No hassles for the priveleged
Look more closely at America’s security and you’ll see many examples of such elitism. It starts with elite frequent fliers, who don’t have to stand in long security lines at airports. All the plebes do.
On July 23, 2003, New York City Council candidate Othniel Boaz Askew was able to shoot and kill council member and rival James Davis with a gun in school headquarters at City Hall, even though entrance to the building required a trip through a magnetometer. How? Askew used his politicians’ privilege -- a courtesy wave around from security guards at the magnetometer.
An isolated incident? Hardly. In 2002, undercover investigators from Congress’ auditing arm, the General Accounting Office, used fake law enforcement credentials to get the free pass around the magnetometers at various federal office buildings around the country.
What we see here is class warfare on the security battleground. The reaction to Sept. 11 has led to harassment, busywork, and inconvenience for us all – well, almost all. A select few who know the right people, hold the right office or own the right equipment don’t suffer the ordeals. They are waved around security checkpoints or given broad exceptions to security lockdowns.
If you want to know why America’s security is so heavy on busywork and inconvenience and light on practicality, consider this: The people who make the rules don’t have to live with them. Public officials, some law enforcement officers and those who can afford expensive hobbies are often able to pull rank.
Class warfare isn’t new. But in this form it is dangerous. By paying attention to the wrong things – grandma at the airport – we are ignoring the right things – identifying the most dangerous people. By training an army of low-paid workers to harass us all at airports by taking away our cologne, we aren’t doing the right things – hiring, training and rewarding an elite force of employees specially equipped to keep those who would hurt us off our airplanes and away from our bridges and tunnels.
As written earlier in this space, while we lavish billions of dollars on high-tech security projects of dubious efficacy -- such as massive data mining of phone records or telephone calls -- we put ourselves at risk by adopting a very false sense of security.
If you doubt these misplaced priorities, think about the small fleet of aircraft that have buzzed by New York City buildings freely since 9/11. Then think about all the nail clippers and makeup you’ve been asked to surrender before boarding an airplane.
Only days after the Cory Lidle plane crash, the FAA did an about-face on its New York airspace rules. Now, pilots who want to fly along the East River -- that is, along Manhattan’s east side -- must file a flight plan. No one can fly there now unless under direct control of an air traffic cop. That rational step is five years to late, but a step in the right direction.
Does the ruling signal a change in approach on America’s security? Does it suggest my double-standard theory might be wrong?
The FAA was silent on the issue of airspace along Manhattan’s west side. So small planes still have free run of the Hudson River. Now there’s a double-standard, even from one side of Manhattan to the other.
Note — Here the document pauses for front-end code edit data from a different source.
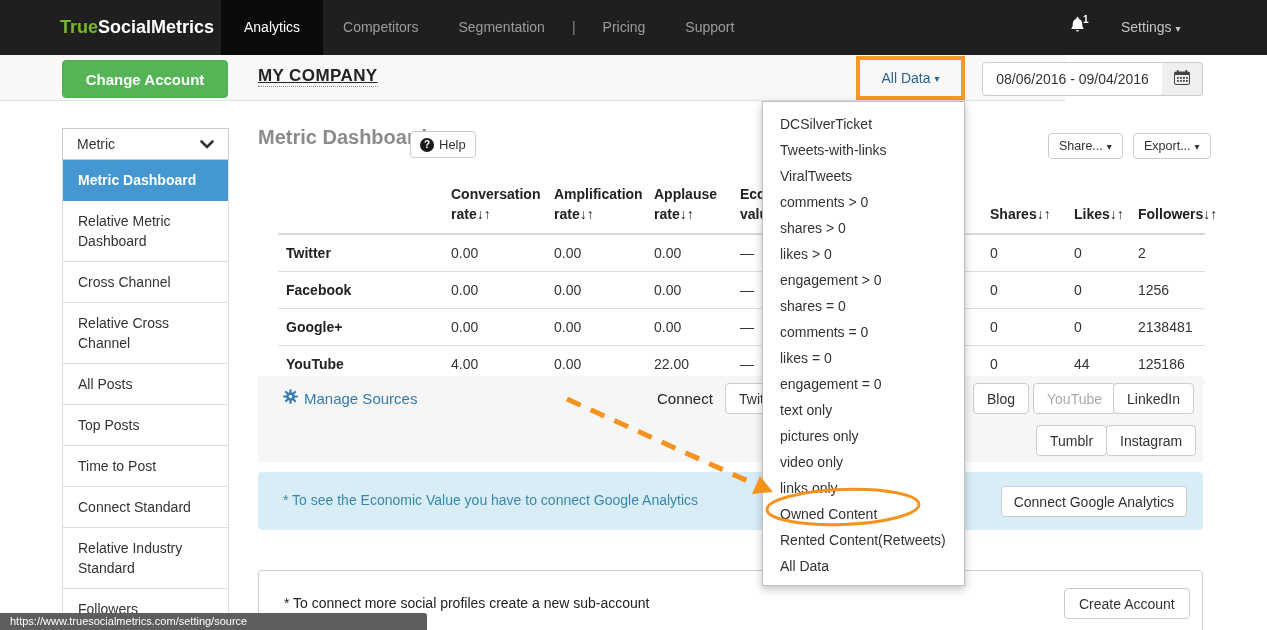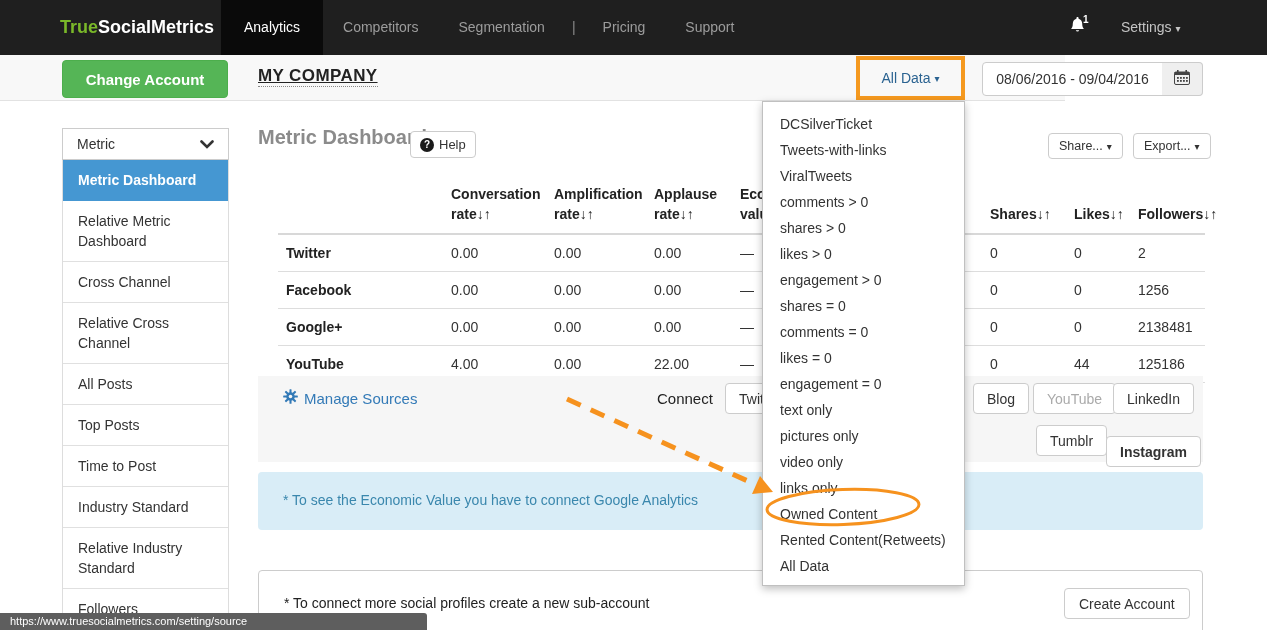--- a/index.html
+++ b/index.html
@@ -140,21 +140,21 @@
           </svg></span>
     </div>
     <div class="side-list">
         <div class="side-item active">Metric Dashboard</div>
         <div class="side-item">Relative Metric Dashboard</div>
         <div class="side-item">Cross Channel</div>
         <div class="side-item">Relative Cross Channel</div>
         <div class="side-item">All Posts</div>
         <div class="side-item">Top Posts</div>
         <div class="side-item">Time to Post</div>
-        <div class="side-item">Industry Standard</div>
+        <div class="side-item">Connect Standard</div>
         <div class="side-item">Relative Industry Standard</div>
         <div class="side-item">Followers</div>
       </div>
   </div>
 
   <div class="main">
     <div class="page-title">Metric Dashboard</div>
     <button class="help-btn">
         <span class="q-icon">?</span>
         <span>Help</span>
@@ -257,26 +257,27 @@
         </span>
         <span>Manage Sources</span>
       </div>
       <div class="connect-label">Connect</div>
       <div>
           <button class="conn-btn" style="left: 467px; top: 7px;">Twitter</button>
           <button class="conn-btn" style="left: 715px; top: 7px;">Blog</button>
           <button class="conn-btn disabled" style="left: 775px; top: 7px;">YouTube</button>
           <button class="conn-btn" style="left: 855px; top: 7px;">LinkedIn</button>
           <button class="conn-btn" style="left: 778px; top: 49px;">Tumblr</button>
-          <button class="conn-btn" style="left: 848px; top: 60px; font-weight: bold;">Instagram</button>
+          <button class="conn-btn" style="left: 848px; top: 49px;">Instagram</button>
         </div>
     </div>
 
     <div class="notice">
       <div class="notice-text">* To see the Economic Value you have to connect Google Analytics</div>
+      <button class="notice-btn">Connect Google Analytics</button>
     </div>
 
     <div class="subacct-box">
       <div class="subacct-text">* To connect more social profiles create a new sub-account</div>
       <button class="subacct-btn">Create Account</button>
     </div>
   </div>
 
   <div class="dropdown">
     <div>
But even if the case could be made for a double-standard, that there’s no risk to allowing some people to enjoy a brisker walk through airport security checkpoints, the case can’t be made for irrational security rules. Allowing planes to fly unannounced anywhere near New York City is pure foolishness, but I believe is indicative of an administration that seems more interested in keeping the masses confused, scared and busy than one that’s ready to take the most basic steps to make us safer.